This year, consider what might shift if you simply devoted yourself to listening to what your body is asking for, meeting yourself with love and care when you're struggling, building your capacity to stay present with what's difficult rather than forcing yourself to be different than you are. Don't look at it as a project or a goal or something else you need to accomplish, but as a practice of coming home to yourself, again and again, in all the small moments that make up your days.
The transformation you're looking for doesn't require you to become someone else or better than who you've been. It happens through showing up for the person you already are, treating yourself with the care and loving attention you've been waiting for someone else to provide, trusting that your nervous system knows how to heal when it finally feels safe enough to let go of the patterns that once protected you but now keep you stuck.
Your body has been waiting for this. Not for you to fix yourself or force yourself into some ideal state, but for you to simply show up with care and playful curiosity, to listen to what it's been trying to tell you, to offer it the support it needs to finally settle and soften and remember what regulation feels like.

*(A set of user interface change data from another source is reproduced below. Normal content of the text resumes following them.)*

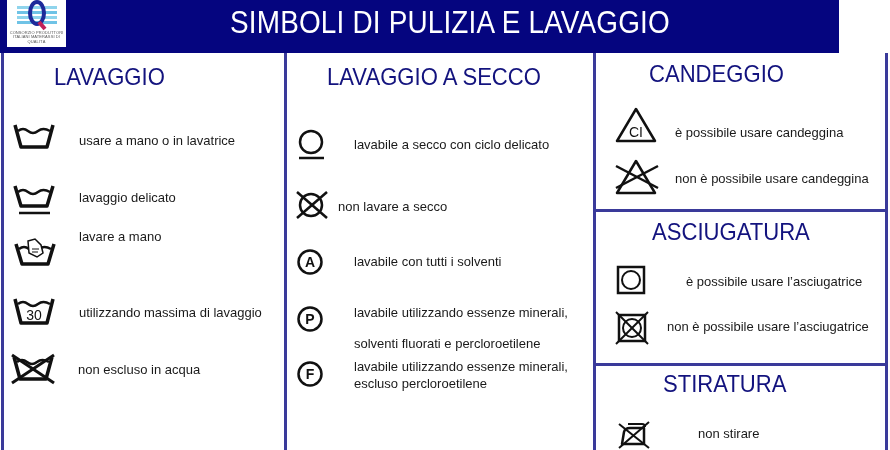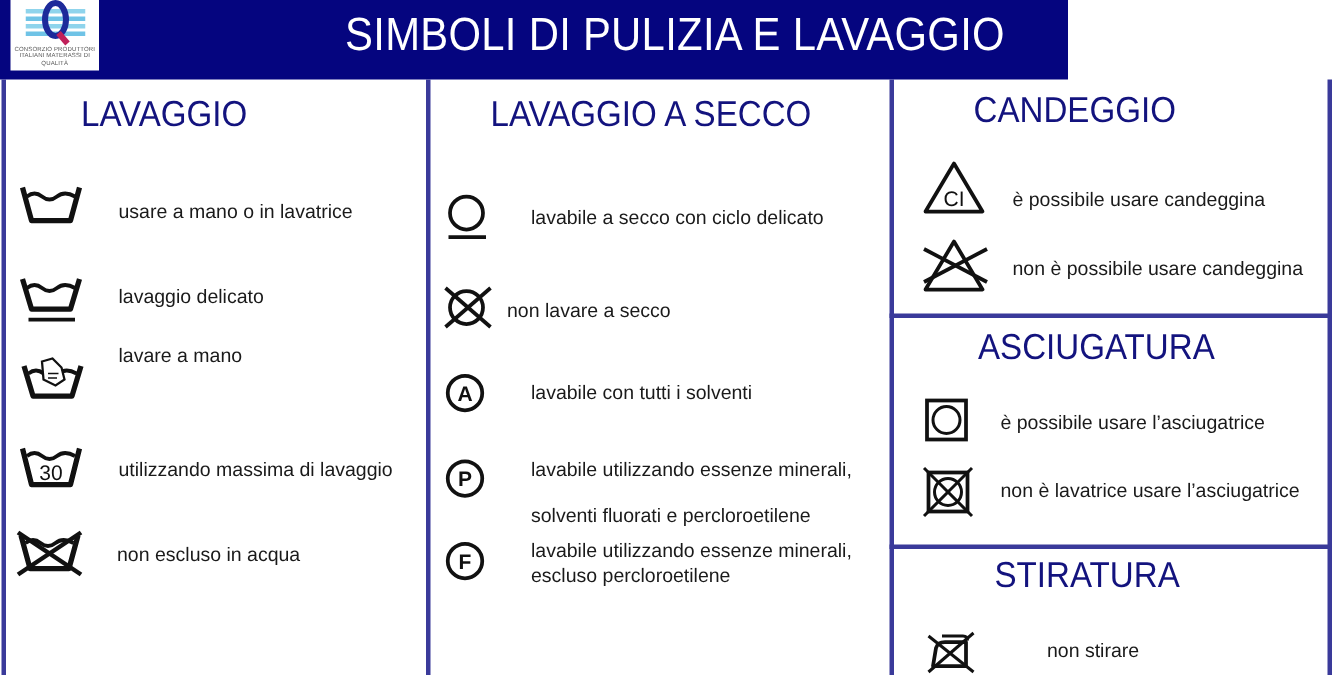"SIMBOLI DI PULIZIA E LAVAGGIO" .header { width: 712px -> 839px }
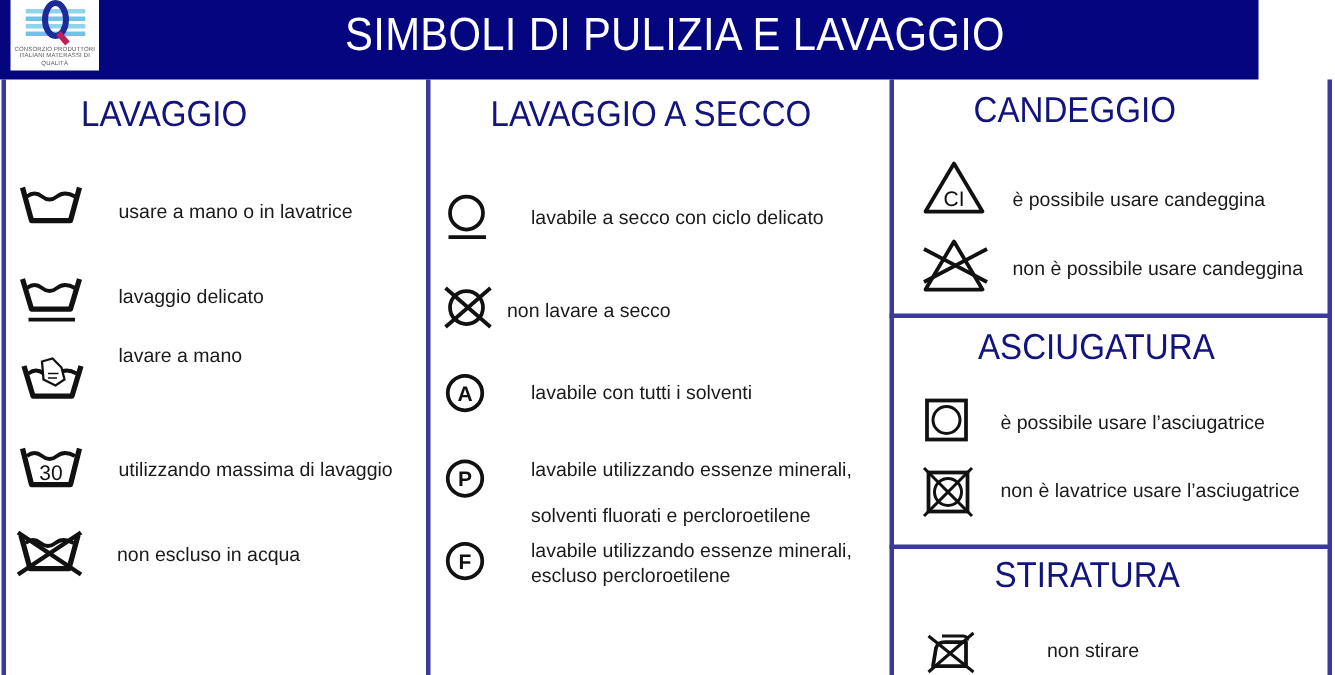"è possibile usare l’asciugatrice" div.txt { left: 667px -> 686px }
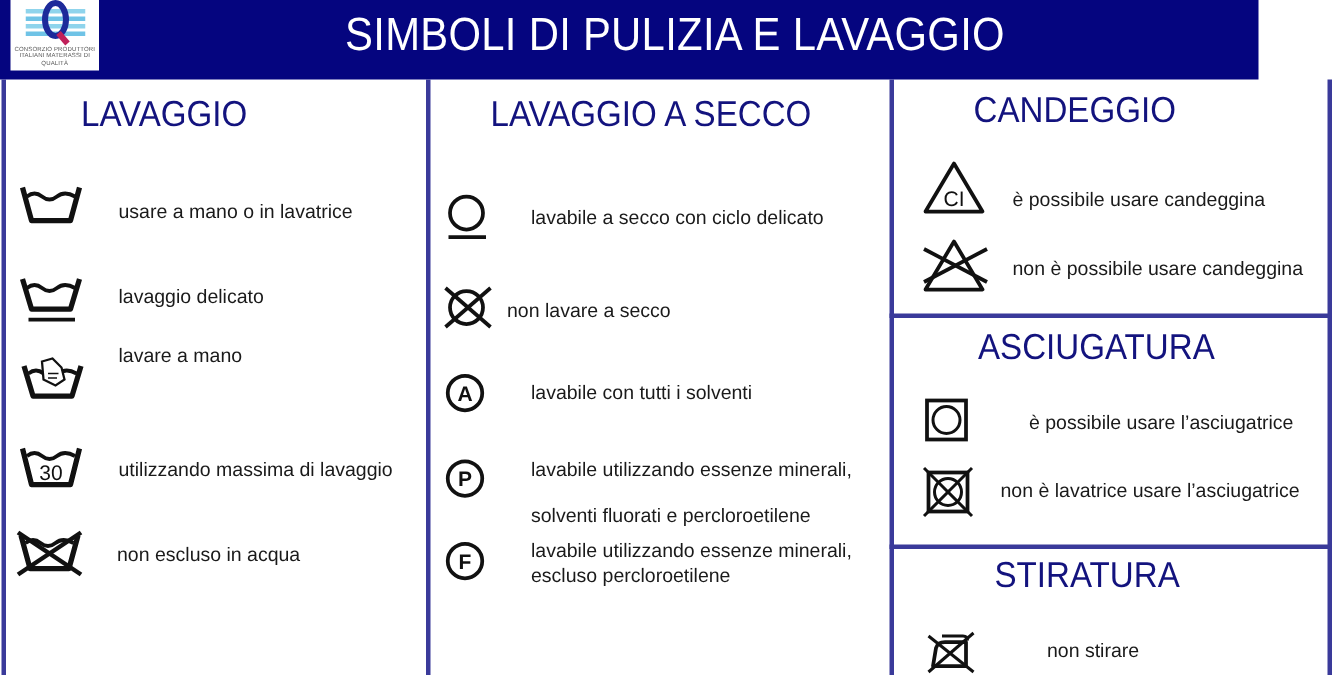"non è lavatrice usare l’asciugatrice" div.txt { text: lavatrice -> possibile }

That's how I invite to embrace this new year. Not as a process of transformation through force, but transformation through deep care. Not becoming someone new, but coming home to who you've always been underneath the protection and the performance and the patterns that kept you safe when you needed them to.
You already have everything you need. These practices and resources are simply here to help you remember, to support you as you find your way back to yourself, to remind you that you're worthy of your own love and care exactly as you are right now, in this moment, without needing to change a single thing.